AttilaTheMeerkat · 28/02/2021 13:35

"To be fair this is what the majority of marriages around the world and throughout the ages turn into. People sharing a household, money, responsibilities, kids, etc. but no real passion or romance".

Really?. Shock

You really think this adventurealice?. What is your above comment actually based on?. Your own experience mainly or what you've seen in your wider social circle?. Yes let's all sell our own selves that bloody short.

HeyGirlHeyBoy · 28/02/2021 13:40

Unfortunately, many people are slow to change and stay on autopilot. It was one of those epiphanies for me, and I simply couldn't stay in same situation. Final decision yet to be made but even communicating that and doing something proactive has helped. Wishing you the best for you, OP.

Jfsrhkkydcb · 28/02/2021 13:48

You wouldn't be "destroying" your children's home, you would be altering it.

If they "adore" their father, there is no reason for that to stop because of divorce.

There would be nothing for them to "forgive" you for, let alone to "never" forgive you.

Couching everything in such extreme, all or nothing, hyperbolic terms won't help you work through the situation in your mind effectively. Those are your own fears and emotions talking.

If you separated, everyone in the family would experience a range of uncomfortable and sometimes tough emotions as you all adjusted to the change. And then you'd adapt and life would find a new rhythmn.

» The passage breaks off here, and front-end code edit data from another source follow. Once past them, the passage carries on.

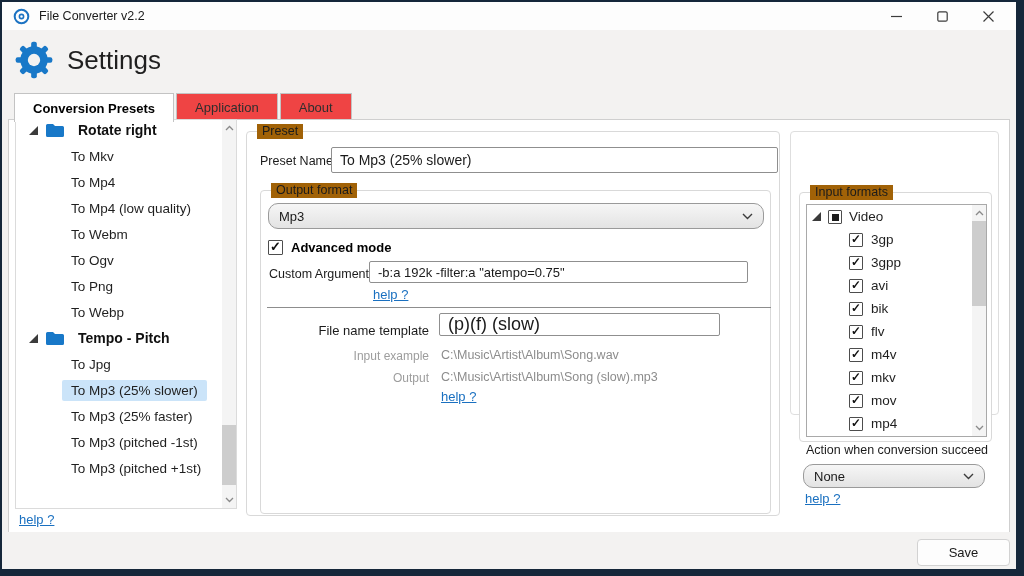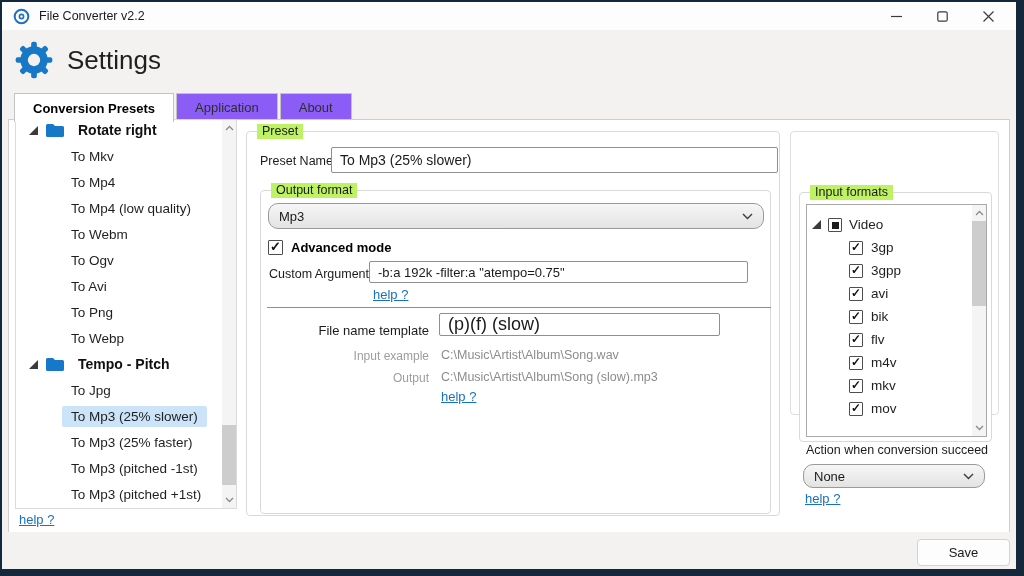"Application" .tab { background: #8b5cf6 -> #ef4444 }
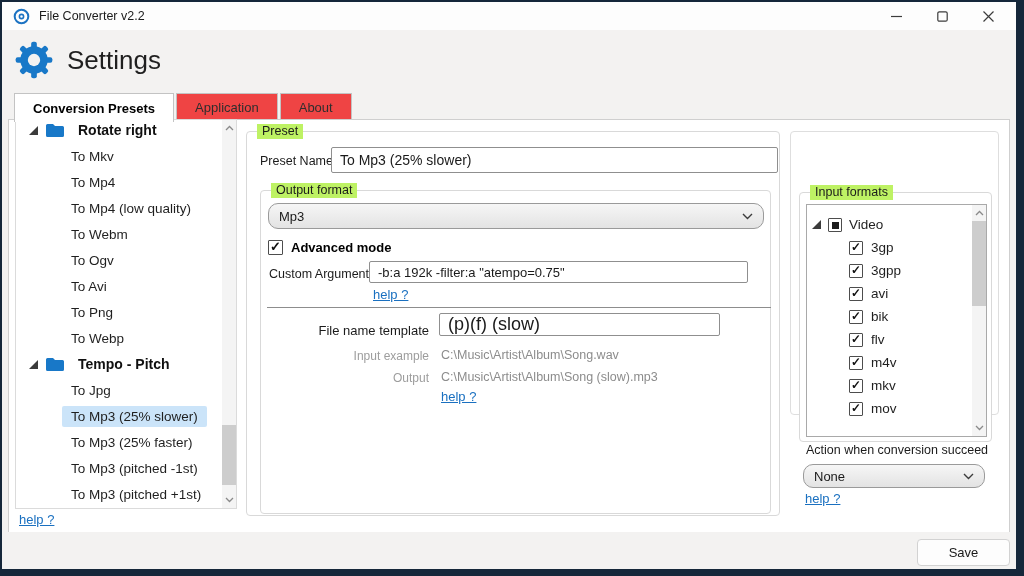"Preset" .group-label { background: #bef264 -> #a16207 }
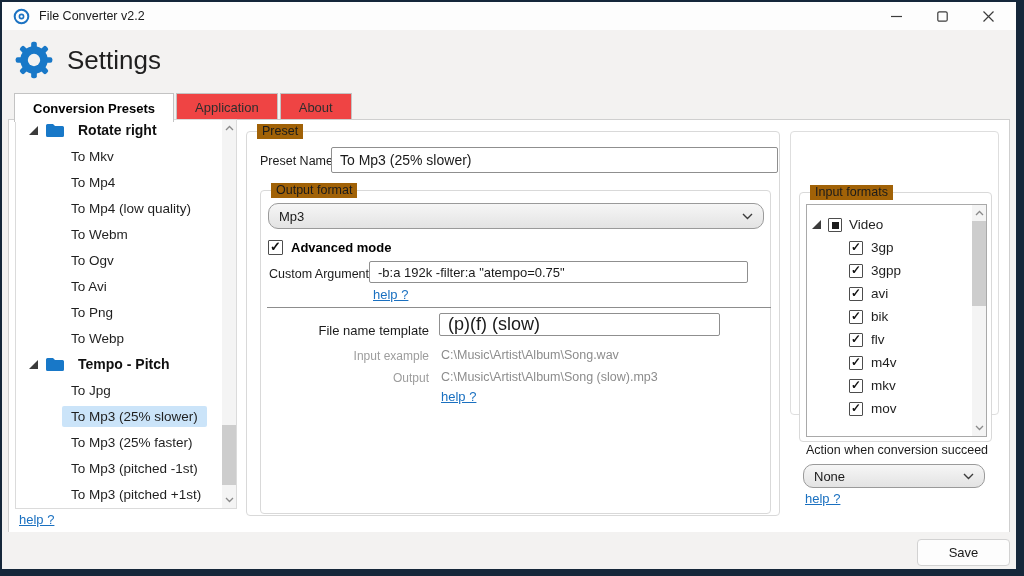"Video" .cat-row { margin-top: 8px -> 0 }
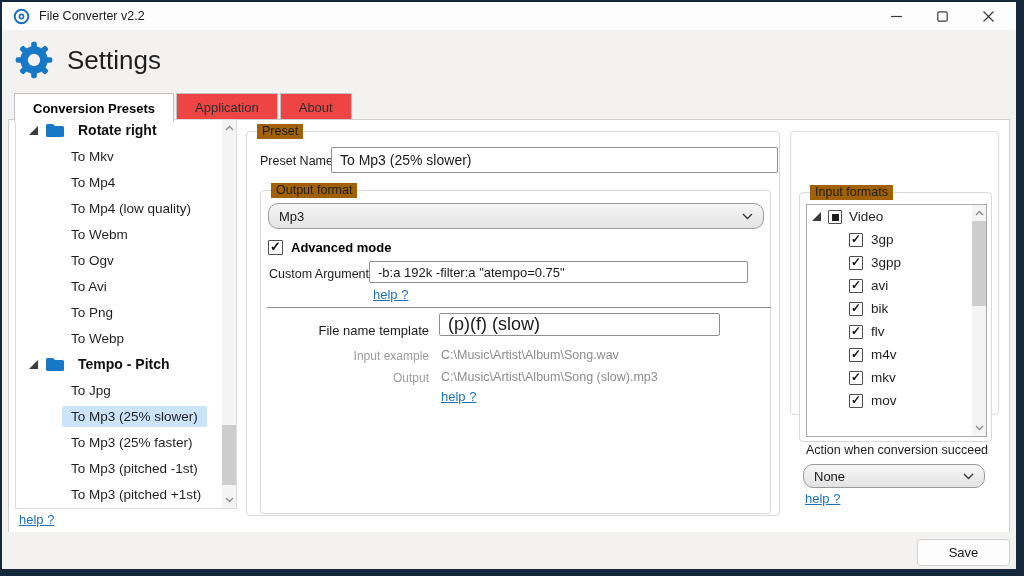"To Avi" div.tree-row { html: <div> <span>To Avi</span> </div> -> none }
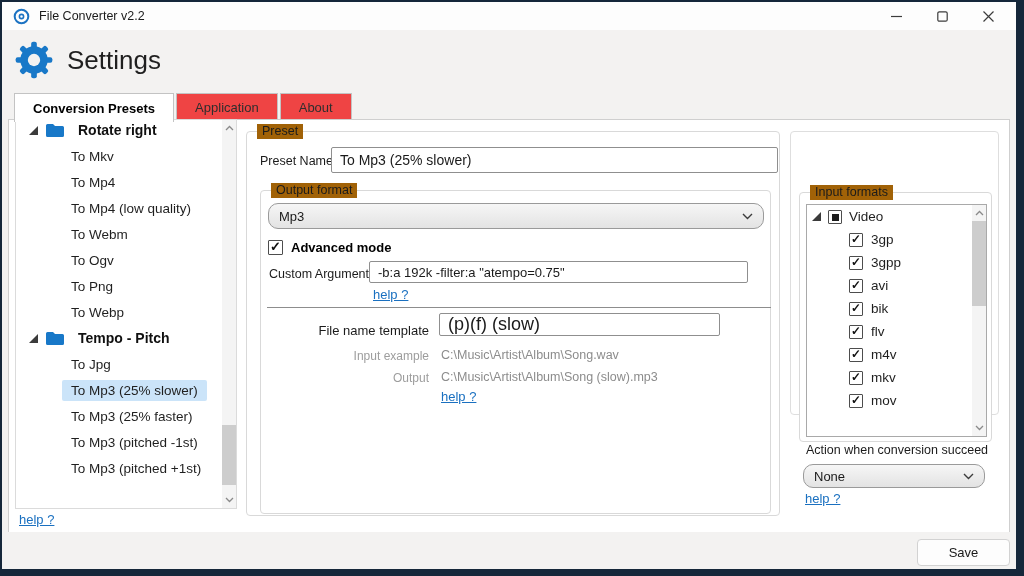"mp4" div.format-row { html: none -> <div> <div></div> <span>mp4</span> </div> }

You would support your children and provide clear information. They would still have a relationship with their father and they would still have a relationship with you.

Nobody would be destroyed or devastated or never forgiven.

BrilliantBetty · 28/02/2021 13:51

I wouldn't waste another day. Being in a boring, unhappy relationship with him.

And you're 45 not 105. You could very well meet someone new, if you wanted to. Of course it's not guaranteed but there's a much better chance of it than continuing as you are.

No need for you to finance him either. Don't start doing that or it'll never stop.

MadgeMidgerson · 28/02/2021 16:11

thank you again, you have all been so compassionate and i was afraid i was going to be yelled at for my stupidity and selfishness. i had a little cry reading the responses. i see me therapist tomorrow and i will talk over all of this with her then.i am just conscious of not having any perspective on things and looking on the dark side and seeing only the negatives; my husband says i am prone to this and he’s not wrong.

i’m also conscious of how choosing to do nothing at all is also a choice, and that the years of my life are running down.